Friday, August 1, 2008

Barack Obama and Homeland Security

Who has the candidate’s ear on homeland security issues? A look at the roster of names and faces surrounding the senator from Illinois.

Over the past two years, as presidential campaign 2008 has ground on, the public has been constantly exposed to seemingly nanosecond-by-nanosecond saturation coverage. We’ve been subjected to nearly all aspects of political effluvia and arcana, from analyses of personality quirks and conflicts, image crafting, election tactics, opinion polls, fundraising, advertising spots and fine points of debating style and lapel pins.

Largely lost from view is the fact that political campaigns are primary vehicles for the creation of “brain trusts” which, in the case of winning campaigns, will generate many of the chief advisory posts of a new administration. ...

“Nonetheless,” he added, “if you look not so far beneath the surface, all of these issues are integrally connected to homeland security. So you can say that homeland security is an important subtext. ...

“One key thing that distinguishes Senator Obama’s approach as a candidate both from his Democratic rival[s] and, even more so from Senator McCain,” Michael Ortiz, Senator Obama’s communications director, told HSToday, “is his insistence on a pragmatic, analytical method in defining funding needs based on risk. In theory, everyone is in favor of prioritizing funding according to risk, but in practice homeland security funding has been politicized in a very counter-productive way so that every location, whether it warranted it or not, could get a piece of the pie.”

Obama sought to translate his rhetoric into legislation by co-sponsoring the Risk-Based Homeland Security Grants Act of 2007 (S. 608). Citing the recommendation of the 9/11 Commission that “homeland security assistance should not remain a program for general sharing,” Obama’s amendment to the bill called for decreasing the current minimum funding each state received under the state homeland security grant program to .25 percent, with an increase to .45 percent for border states. ...
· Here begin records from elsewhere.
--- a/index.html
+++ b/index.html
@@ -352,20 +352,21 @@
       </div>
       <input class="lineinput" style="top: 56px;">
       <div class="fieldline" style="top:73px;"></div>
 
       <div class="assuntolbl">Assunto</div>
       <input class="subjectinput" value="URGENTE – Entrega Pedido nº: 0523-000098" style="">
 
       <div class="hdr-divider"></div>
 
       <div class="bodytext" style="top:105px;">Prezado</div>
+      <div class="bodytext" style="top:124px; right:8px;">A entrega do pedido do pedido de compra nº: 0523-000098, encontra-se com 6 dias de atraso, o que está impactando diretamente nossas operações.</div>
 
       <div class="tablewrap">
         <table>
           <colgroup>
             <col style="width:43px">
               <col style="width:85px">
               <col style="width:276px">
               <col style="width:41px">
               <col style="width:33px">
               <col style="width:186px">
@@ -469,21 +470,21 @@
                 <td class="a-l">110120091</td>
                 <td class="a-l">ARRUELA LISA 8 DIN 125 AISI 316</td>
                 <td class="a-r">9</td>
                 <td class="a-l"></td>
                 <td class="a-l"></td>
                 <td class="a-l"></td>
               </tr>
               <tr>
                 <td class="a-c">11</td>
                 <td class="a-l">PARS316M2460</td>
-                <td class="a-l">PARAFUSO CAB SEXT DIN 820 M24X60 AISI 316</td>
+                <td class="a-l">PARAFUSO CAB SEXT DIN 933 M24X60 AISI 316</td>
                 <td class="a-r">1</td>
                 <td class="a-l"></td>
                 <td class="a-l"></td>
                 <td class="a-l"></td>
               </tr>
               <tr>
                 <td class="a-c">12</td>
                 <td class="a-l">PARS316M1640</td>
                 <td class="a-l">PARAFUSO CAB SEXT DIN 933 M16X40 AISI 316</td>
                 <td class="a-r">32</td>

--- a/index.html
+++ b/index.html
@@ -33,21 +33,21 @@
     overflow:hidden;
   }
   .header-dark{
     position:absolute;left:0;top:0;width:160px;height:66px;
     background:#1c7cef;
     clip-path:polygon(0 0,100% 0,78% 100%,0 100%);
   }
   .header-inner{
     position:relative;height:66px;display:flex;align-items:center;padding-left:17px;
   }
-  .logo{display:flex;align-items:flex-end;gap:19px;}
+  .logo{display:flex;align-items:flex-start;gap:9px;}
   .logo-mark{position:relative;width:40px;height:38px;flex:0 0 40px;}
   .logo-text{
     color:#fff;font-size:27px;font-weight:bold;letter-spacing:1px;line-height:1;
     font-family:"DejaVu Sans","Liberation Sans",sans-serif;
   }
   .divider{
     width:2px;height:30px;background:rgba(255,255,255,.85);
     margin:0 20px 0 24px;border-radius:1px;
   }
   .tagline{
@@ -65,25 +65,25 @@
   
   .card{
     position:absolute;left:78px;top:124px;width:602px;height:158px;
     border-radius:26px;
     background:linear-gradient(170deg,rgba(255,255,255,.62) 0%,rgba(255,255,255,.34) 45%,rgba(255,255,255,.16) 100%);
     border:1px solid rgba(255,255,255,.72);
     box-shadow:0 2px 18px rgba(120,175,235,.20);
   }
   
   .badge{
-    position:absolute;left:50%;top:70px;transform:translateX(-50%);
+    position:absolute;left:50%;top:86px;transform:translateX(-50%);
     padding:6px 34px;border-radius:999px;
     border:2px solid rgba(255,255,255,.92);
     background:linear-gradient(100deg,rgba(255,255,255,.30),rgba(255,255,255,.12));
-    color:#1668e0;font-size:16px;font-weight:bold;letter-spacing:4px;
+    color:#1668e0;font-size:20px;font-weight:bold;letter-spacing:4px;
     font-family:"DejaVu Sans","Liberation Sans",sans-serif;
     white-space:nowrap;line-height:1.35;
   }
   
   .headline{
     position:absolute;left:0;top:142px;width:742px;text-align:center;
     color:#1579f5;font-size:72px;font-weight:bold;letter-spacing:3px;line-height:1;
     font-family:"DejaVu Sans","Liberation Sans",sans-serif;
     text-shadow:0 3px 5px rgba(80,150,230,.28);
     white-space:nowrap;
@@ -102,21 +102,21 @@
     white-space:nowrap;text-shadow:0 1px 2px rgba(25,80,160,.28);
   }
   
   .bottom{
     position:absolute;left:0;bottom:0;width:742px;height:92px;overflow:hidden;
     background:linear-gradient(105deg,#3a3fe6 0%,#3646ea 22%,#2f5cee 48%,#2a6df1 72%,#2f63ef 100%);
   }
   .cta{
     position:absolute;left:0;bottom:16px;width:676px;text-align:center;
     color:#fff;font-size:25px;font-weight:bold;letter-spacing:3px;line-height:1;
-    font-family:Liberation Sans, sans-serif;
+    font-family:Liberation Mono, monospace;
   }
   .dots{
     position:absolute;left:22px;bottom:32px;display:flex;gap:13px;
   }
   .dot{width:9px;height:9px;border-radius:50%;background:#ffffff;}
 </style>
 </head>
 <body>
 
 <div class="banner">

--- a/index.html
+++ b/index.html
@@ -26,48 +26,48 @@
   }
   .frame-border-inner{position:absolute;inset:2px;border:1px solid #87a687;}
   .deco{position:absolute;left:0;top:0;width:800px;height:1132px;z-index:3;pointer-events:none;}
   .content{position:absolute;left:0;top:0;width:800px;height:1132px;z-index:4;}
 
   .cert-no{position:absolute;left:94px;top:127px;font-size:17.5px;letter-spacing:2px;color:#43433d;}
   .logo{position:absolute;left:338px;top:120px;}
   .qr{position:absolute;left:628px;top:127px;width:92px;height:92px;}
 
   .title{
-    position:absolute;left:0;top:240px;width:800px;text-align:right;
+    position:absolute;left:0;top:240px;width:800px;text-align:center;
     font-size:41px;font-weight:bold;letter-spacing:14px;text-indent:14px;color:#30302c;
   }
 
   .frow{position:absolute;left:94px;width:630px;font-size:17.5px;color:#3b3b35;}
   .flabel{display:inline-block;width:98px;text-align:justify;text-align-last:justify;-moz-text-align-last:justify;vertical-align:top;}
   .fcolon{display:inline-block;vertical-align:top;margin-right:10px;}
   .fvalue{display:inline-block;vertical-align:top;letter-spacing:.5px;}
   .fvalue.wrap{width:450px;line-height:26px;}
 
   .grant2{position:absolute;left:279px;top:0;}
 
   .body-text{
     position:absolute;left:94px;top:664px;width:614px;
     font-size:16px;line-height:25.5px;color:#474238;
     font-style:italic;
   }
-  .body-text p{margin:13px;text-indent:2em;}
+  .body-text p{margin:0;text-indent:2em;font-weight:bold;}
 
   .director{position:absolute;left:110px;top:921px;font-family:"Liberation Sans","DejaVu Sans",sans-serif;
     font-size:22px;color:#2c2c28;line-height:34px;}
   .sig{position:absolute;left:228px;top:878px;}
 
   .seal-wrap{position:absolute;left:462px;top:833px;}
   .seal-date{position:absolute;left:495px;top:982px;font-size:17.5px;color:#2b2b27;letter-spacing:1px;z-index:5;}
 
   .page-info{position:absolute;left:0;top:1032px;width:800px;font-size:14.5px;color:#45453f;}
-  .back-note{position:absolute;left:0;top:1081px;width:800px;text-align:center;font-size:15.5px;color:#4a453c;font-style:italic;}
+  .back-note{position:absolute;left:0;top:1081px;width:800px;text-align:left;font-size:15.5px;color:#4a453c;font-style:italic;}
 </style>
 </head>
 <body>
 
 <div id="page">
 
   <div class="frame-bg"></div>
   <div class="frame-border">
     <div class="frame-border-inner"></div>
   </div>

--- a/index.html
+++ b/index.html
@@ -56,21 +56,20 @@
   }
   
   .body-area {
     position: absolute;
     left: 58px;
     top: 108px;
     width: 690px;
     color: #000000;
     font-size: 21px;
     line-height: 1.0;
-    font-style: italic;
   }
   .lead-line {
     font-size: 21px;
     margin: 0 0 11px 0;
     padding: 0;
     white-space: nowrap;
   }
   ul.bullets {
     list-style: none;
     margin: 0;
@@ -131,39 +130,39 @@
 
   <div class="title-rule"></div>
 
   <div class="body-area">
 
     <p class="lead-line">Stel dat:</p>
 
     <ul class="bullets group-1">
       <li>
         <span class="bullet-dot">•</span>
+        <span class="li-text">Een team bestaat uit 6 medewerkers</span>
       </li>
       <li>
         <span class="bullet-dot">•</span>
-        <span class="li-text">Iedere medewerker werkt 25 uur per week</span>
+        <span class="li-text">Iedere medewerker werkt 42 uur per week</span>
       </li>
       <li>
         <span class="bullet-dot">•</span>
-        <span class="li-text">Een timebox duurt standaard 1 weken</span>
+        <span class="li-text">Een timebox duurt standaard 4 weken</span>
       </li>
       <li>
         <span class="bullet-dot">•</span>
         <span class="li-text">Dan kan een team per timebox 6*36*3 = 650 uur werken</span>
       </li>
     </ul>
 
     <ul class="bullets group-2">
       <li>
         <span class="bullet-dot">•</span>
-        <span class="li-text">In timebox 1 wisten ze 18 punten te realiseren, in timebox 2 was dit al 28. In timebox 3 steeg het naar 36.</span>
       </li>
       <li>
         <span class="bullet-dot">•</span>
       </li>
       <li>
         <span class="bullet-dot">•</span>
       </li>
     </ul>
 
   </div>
One outspoken supporter whom Obama and his policy team have enlisted as a national and homeland security guru is Lee Hamilton, former chairman of the House Foreign Affairs and Intelligence committees and vice-chairman of the 9/11 Commission. ...

Hamilton’s perspectives on the challenges ahead for homeland security can be seen in a commentary—titled “Reckoning with Radical Islam”—published last summer by the Woodrow Wilson International Center for Scholars.

“Our current counter-terror strategy is inadequate,” Hamilton wrote. ...

Another formal senior advisor to Obama and subject of speculation as an Obama vice-presidential running mate, Sam Nunn, former Democratic Georgia senator, has in public addresses and publications over the past year been laying out an agenda that places an emphasis on US diplomatic initiatives and leadership in multilateral projects to stem the global proliferation of weapons of mass destruction. ...

Former Colorado senator and presidential candidate Gary Hart, an Obama supporter frequently mentioned as a likely high-level Cabinet member in an Obama administration, has described Obama as an ideal leader to forge the kind of multilateral security alliances critical to a truly international counterterror strategy. ...

In a book titled Under the Eagle’s Wing: A National Security Strategy of the United States for 2009 published in April, Hart outlined his current thinking on national and homeland security and on the priorities of a new administration. ...

Richard Clarke, an informal advisor on homeland security and related matters to the Obama campaign, has said he believes Obama “offers a comprehensive, sophisticated approach to terrorism, recognizing the importance of stopping repressive police and intelligence activities in countries threatened by Al Qaeda,” while also acknowledging, “that we are not at war with Islam but partners with Muslims threatened by Al Qaeda.” ...

Taken in tandem, these positions signal potentially large differences in policy priorities between the candidates.